SARS-CoV-2 RNA reverse-transcribed and integrated into the human genome


Längerer SARS-CoV-2-RNA-Ausscheidung und Wiederholung von PCR-positiven Tests wurden häufig bei Patienten nach Genesung berichtet, jedoch sind diese Patienten am häufigsten nicht infektiös. Hier haben wir die Möglichkeit untersucht, dass SARS-CoV-2-RNAs revers transkribiert werden können und in das menschliche Genom integriert und die Transkription der integrierten Sequenzen könnte.


Zur Unterstützung dieser Hypothese fanden wir chimäre Transkripte bestehend aus mit zellulären Sequenzen fusionierten Viren in veröffentlichten Datensätzen von SARS-CoV-2-Infizierten kultivierte Zellen und Primärzellen von Patienten, im Einklang mit der Transkription viraler Sequenzen in das Genom integriert.

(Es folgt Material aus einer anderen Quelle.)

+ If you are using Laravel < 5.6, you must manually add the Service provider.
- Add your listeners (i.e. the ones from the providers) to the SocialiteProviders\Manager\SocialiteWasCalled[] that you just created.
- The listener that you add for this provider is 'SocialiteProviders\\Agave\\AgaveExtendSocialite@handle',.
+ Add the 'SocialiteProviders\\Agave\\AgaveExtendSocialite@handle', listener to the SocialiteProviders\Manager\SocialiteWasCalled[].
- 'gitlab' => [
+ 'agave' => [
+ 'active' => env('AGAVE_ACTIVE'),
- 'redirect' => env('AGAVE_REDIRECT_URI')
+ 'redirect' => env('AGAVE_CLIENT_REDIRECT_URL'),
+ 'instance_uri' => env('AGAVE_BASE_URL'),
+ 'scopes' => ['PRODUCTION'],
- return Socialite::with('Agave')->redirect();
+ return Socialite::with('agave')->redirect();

Um die Möglichkeit einer viralen Retro-Integration experimentell zu untermauern, beschreiben wir Beweise dafür, dass SARS-CoV-2-RNAs beim Menschen revers transkribiert werden können.

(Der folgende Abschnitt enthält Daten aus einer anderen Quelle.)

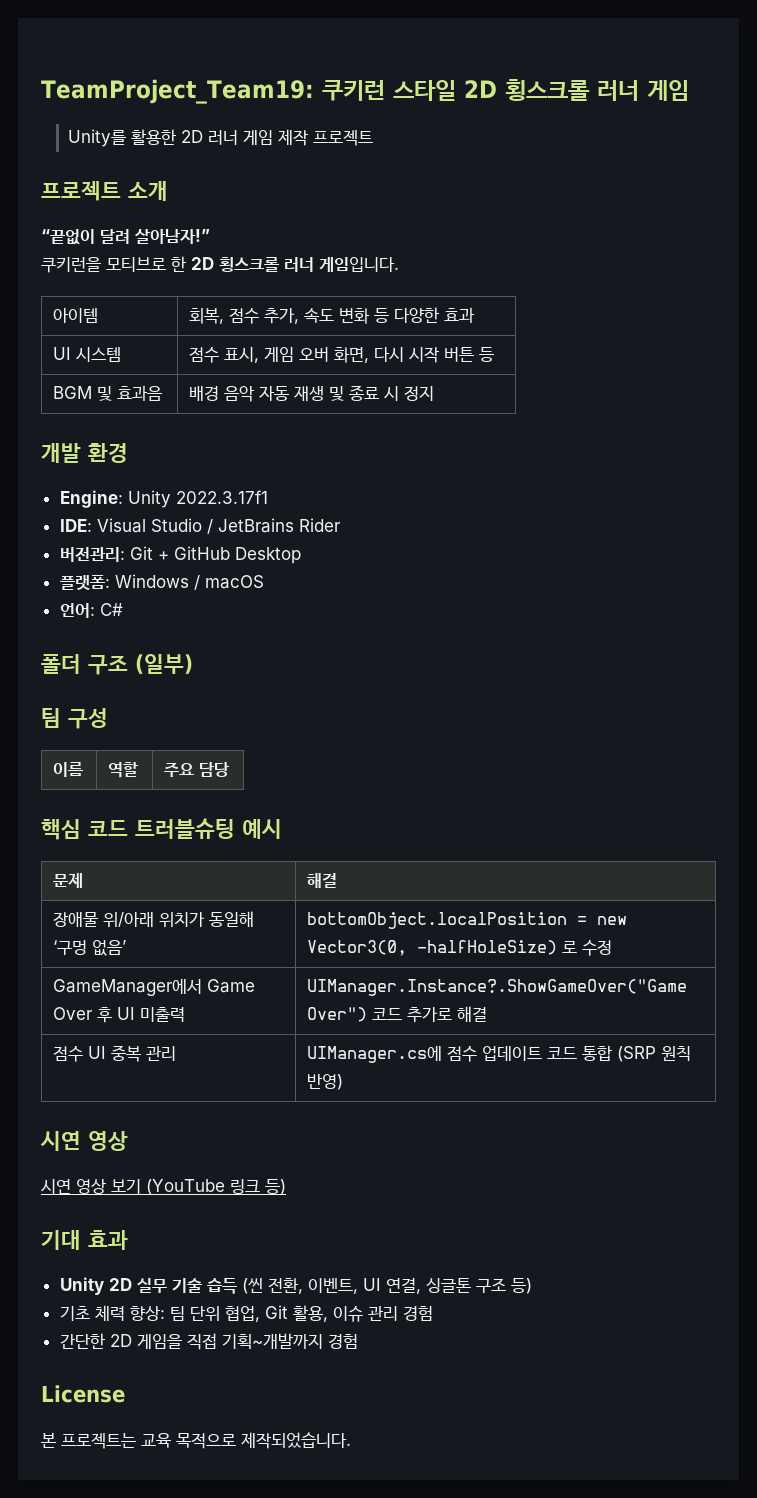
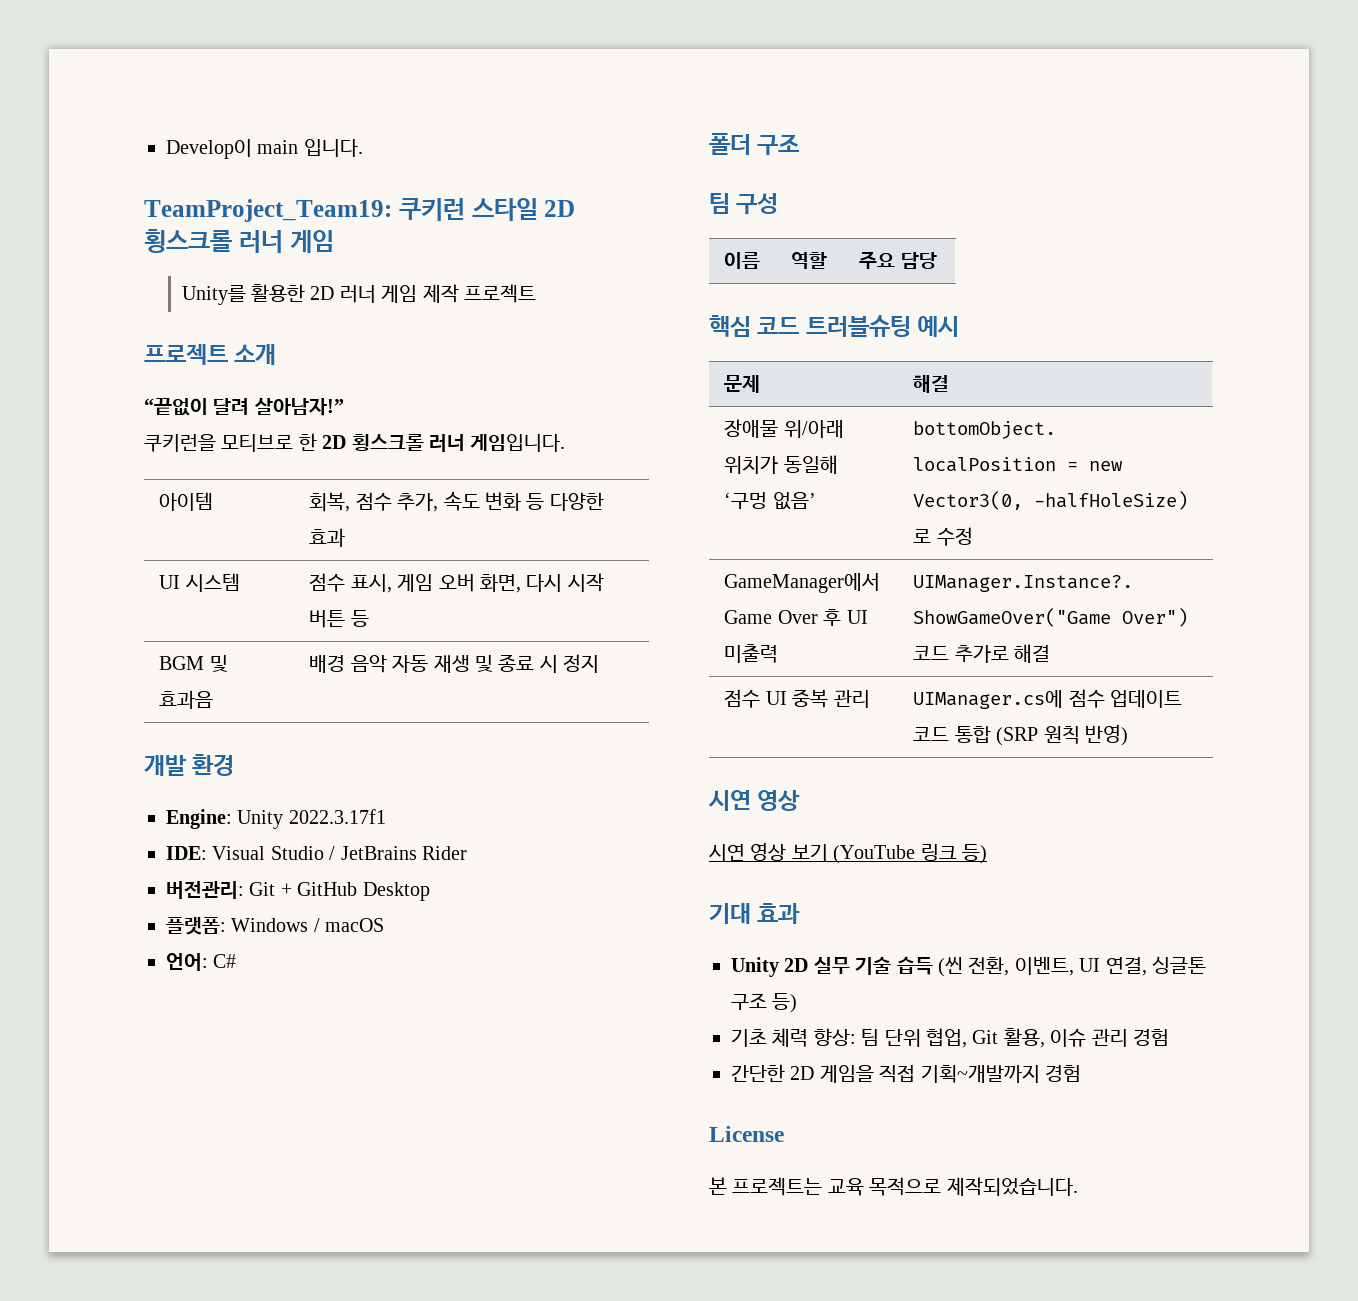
+ Develop이 main 입니다.
- 폴더 구조 (일부)
+ 폴더 구조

Zellen durch reverse Transkriptase (RT) von LINE-1-Elementen oder durch HIV-1-RT, und dass diese DNA Sequenzen können in das Zellgenom integriert und anschließend transkribiert werden. Menschlich endogene LINE-1-Expression wurde durch SARS-CoV-2-Infektion oder durch Zytokin induziert. Exposition in kultivierten Zellen, was bei Patienten auf einen molekularen Mechanismus für die Retrointegration von SARS-CoV-2 hindeutet. Dieses neuartige Merkmal der SARS-CoV-2-Infektion könnte erklären, warum Patienten weiterhin zur Produktion viraler RNA nach der Genesung führen und schlägt einen neuen Aspekt der RNA-Virusreplikation vor.


Diskussion
In dieser Studie haben wir Beweise dafür erbracht, dass SARS-CoV-2-RNAs revers transkribiert werden können und in das menschliche Genom integriert durch mehrere Quellen der reversen Transkriptase wie z aktiviertes menschliches LINE-1 oder co-infiziertes Retrovirus (HIV). Wir haben festgestellt, dass LINE-1 Ausdruck sein kann, induziert nach SARS-CoV-2-Infektion oder Zytokin-Exposition, was auf einen molekularen Mechanismus hindeutet der verantwortlich ist für die SARS-CoV-2-Retrointegration bei Patienten. Darüber hinaus deuten unsere Ergebnisse darauf hin, dass die integrierte SARS-CoV-2-Sequenzen transkribiert werden können, wie RNA-Seq und smRNA-FISH Daten zeigen, die eine mögliche Erklärung für das Vorhandensein viraler Sequenzen zu späteren Zeitpunkten liefern - anfängliche Virusexposition und in Abwesenheit eines nachweisbaren infektiösen Virus.

Die nachträglich eingefügt SRAS-CoV-2-Sequenzen sind höchstwahrscheinlich subgenomische Fragmente, ebenso wie die Integrationsverbindungen hauptsächlich angereichert an der N-Sequenz (Abb. 1d-e), ausgenommen die Produktion von infektiösem Virus. Unsere Daten können auch erklären, dass Patienten nach Genesung von Krankheitssymptomen wieder erkranken können - positiv für virale Sequenzen, wie durch PCR nachgewiesen.